Mais un jour, l'envie vint à Odin de connaître les runes, écriture secrète et magique, symbole d'une connaissance à laquelle les dieux n'avaient pas accès. Il alla méditer pendant neuf jours et neuf nuits sous l'ombre d'Yggdrasill, puis demanda aux autres dieux de pouvoir réaliser son désir. Ceux-ci entrèrent dans une grande colère, car permettre à Odin d'accomplir ce qu'il voulait signifiait lui donner un pouvoir interdit aux dieux, et jamais un pareil sacrilège ne s'était opéré dans le panthéon scandinave. Odin demanda l'arbitrage des Normes. Celles-ci, dans leur sagesse de gardiennes des portes sombres, lui furent favorables mais lui imposèrent des conditions terribles.
Odin choisit le sacrifice en toute connaissance de cause. Il se pencha sur la fontaine de Mirmir et d'abord ne vit rien. Alors il sacrifia son œil droit (le côté divin) qui tomba dans la source et il vit les temps infinis, la profondeur de la mémoire, le passé et l'avenir des hommes. Odin garda son œil gauche, symbole de la vision affective que l'homme porte sur les choses de ce monde. Ensuite les dieux le pendirent la tête en bas, par un pied, sur le frêne dont il était né. Tous les bourgeons de l'arbre se mirent à saigner. Quand son supplice fut terminé, après plusieurs générations humaines, il put lire les runes. Il sentit les vents du Sud et de l'Est s'allier aux autres. Il garda en lui une partie immortelle, mais dut rester proche de la terre jusqu'à la fin des temps.
Il donna les runes aux hommes et accepta sa différence. Avec son équipage fidèle qui l'attendait, il reprit sa chevauchée et se rendit compte de sa solitude. Alors Odin épousa une émanation de la déesse lunaire, Dana, la lune dans son dernier quartier. Elle représente en astrologie les forces du subconscient qui peuvent être amenées à la lumière par la lucidité. Cravachant sa monture, il poursuit, depuis, l'image de sa femme dans tous les étangs et les lacs pour la posséder très vite avant qu'elle ne disparaisse. Car Odin doit lutter pour conquérir et conserver ses amours. Les jours de tempête, il parcourt la terre suivi de toutes les bêtes de la forêt, c'est la "chasse d'Odin". Les esprits des bois et des marais le servent et il se repose auprès des arbres isolés dans les champs et les clairières qui sont ses temples à ciel ouvert.

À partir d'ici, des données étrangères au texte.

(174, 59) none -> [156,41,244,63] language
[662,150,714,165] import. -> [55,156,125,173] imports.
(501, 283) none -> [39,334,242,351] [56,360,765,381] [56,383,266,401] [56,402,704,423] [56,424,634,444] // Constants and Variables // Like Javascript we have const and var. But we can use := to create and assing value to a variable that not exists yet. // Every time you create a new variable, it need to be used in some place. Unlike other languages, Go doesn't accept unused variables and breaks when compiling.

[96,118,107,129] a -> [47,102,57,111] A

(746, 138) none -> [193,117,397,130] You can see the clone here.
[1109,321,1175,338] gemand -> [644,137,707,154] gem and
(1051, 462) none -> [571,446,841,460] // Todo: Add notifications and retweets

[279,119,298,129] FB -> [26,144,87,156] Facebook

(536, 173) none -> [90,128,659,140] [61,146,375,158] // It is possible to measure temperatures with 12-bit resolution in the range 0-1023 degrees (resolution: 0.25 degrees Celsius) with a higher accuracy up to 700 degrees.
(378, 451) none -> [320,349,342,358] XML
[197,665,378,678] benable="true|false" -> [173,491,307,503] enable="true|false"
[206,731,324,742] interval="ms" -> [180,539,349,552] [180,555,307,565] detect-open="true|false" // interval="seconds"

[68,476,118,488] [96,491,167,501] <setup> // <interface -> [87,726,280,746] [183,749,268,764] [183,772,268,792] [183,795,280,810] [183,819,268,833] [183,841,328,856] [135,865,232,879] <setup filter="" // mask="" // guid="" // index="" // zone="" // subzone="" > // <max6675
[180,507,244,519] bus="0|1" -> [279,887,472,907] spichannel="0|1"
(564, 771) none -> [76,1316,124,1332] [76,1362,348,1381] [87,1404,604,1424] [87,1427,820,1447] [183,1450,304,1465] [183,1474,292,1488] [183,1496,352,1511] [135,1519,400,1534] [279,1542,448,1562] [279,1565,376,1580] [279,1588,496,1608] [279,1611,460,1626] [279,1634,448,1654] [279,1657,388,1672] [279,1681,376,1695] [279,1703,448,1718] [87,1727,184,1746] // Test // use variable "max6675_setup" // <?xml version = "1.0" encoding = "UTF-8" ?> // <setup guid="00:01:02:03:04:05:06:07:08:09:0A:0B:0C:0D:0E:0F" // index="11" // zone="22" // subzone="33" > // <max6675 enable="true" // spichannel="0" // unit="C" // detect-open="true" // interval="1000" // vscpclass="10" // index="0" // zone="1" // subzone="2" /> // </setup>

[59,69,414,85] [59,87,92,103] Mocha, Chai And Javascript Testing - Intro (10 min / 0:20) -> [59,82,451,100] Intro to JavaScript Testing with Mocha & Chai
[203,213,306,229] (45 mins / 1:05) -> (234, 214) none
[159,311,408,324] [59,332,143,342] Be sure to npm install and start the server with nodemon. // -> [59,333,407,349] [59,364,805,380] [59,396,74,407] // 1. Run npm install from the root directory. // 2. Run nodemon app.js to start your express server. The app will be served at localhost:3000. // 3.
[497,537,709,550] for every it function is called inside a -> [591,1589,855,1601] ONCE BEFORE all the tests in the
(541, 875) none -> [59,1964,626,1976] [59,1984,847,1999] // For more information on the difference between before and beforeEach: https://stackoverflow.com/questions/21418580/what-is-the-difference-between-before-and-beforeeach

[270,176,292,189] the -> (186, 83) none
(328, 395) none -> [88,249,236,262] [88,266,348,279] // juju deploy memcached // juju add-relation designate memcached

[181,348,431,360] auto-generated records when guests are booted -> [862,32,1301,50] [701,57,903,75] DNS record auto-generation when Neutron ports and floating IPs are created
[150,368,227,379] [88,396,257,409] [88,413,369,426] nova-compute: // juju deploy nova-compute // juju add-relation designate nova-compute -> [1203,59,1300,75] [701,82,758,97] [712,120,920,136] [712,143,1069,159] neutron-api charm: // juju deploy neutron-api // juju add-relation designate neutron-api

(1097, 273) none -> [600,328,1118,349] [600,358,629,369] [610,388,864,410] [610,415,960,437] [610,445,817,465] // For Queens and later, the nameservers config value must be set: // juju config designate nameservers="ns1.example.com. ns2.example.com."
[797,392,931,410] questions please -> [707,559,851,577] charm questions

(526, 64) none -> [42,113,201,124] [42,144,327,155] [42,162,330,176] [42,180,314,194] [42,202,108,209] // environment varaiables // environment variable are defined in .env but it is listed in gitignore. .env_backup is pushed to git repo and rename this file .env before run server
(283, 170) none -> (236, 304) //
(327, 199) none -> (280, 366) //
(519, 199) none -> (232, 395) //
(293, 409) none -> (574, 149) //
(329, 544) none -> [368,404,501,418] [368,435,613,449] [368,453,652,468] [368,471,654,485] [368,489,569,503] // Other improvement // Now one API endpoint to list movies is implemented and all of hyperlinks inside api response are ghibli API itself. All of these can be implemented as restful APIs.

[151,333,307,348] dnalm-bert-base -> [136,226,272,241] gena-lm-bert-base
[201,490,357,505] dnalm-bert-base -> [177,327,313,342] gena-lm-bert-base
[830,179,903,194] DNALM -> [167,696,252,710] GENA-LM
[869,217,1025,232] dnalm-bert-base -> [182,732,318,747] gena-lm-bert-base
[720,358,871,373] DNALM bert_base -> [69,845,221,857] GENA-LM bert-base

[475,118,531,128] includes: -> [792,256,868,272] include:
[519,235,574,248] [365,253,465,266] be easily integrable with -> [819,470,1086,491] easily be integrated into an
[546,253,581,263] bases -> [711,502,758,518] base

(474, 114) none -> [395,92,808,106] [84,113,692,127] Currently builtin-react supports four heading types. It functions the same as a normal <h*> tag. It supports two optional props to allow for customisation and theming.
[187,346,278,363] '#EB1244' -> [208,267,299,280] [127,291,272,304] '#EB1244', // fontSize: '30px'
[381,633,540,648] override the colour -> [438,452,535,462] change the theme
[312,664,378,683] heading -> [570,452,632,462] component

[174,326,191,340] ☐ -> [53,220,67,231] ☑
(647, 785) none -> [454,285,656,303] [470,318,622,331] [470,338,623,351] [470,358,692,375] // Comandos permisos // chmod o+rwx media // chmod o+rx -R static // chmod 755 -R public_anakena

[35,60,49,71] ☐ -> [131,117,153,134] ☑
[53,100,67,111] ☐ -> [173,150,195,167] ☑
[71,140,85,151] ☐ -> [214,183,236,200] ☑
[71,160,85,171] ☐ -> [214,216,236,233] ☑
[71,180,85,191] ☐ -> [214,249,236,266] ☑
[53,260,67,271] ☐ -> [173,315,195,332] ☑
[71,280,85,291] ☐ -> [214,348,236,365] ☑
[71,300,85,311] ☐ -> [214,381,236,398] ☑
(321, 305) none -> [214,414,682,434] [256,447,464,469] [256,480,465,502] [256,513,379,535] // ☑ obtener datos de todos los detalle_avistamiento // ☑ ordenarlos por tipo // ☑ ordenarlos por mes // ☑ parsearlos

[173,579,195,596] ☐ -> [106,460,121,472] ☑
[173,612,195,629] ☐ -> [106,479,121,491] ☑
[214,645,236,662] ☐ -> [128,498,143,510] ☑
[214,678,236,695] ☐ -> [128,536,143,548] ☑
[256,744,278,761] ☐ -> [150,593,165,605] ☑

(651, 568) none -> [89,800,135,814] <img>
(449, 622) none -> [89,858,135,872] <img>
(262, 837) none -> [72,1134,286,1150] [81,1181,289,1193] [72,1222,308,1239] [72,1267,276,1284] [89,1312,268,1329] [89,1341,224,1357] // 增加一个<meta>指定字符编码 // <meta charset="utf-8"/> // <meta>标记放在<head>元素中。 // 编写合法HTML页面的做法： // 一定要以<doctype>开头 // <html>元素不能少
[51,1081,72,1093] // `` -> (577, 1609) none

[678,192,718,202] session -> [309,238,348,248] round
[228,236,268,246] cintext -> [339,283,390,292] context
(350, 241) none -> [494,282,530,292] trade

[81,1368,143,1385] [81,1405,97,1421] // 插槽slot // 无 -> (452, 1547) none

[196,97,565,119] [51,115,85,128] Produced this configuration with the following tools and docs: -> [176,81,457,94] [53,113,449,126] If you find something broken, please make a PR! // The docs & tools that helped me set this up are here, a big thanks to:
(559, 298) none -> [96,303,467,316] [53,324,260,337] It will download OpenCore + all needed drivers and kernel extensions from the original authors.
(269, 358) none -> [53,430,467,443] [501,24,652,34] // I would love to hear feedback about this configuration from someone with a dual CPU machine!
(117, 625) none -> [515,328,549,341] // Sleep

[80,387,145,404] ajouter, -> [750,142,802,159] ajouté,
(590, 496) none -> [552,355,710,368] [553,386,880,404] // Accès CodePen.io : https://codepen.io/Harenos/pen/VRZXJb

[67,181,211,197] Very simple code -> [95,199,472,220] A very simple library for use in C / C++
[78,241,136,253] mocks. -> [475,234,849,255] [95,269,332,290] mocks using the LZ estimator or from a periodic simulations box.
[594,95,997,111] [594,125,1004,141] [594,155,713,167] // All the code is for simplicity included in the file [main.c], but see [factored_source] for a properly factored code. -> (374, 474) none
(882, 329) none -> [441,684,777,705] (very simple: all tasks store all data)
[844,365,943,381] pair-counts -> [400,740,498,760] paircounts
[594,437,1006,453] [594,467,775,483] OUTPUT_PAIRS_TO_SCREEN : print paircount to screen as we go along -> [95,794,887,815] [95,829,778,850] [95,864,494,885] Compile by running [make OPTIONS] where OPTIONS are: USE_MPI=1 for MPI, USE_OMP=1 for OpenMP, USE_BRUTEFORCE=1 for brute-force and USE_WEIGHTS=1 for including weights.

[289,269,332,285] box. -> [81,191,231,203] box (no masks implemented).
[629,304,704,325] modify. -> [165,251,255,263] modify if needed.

Les arbres, dans beaucoup de religions primitives, étaient soit le berceau des dieux, soit leur abri, soit le lieu de leur supplice. Les bûcherons formaient une corporation un peu magique. Ils abattaient les arbres en leur demandant pardon, se considérant comme les serviteurs des esprits du végétal, les médiateurs entre l'arbre et l'homme. Les druides maintinrent la tradition du culte de l'arbre. Un voyageur grec raconte que, traversant la Gaule, il vit, horrifié, un homme être condamné, pour avoir arraché l'écorce d'un arbre dans un bois consacré au culte de la nature, à "une vie pour une vie" : il fut écorché et les lambeaux de sa peau furent mis sur l'arbre à vif. Ainsi, disaient les druides, l'homme et l'arbre ne font qu'un dans la lumière.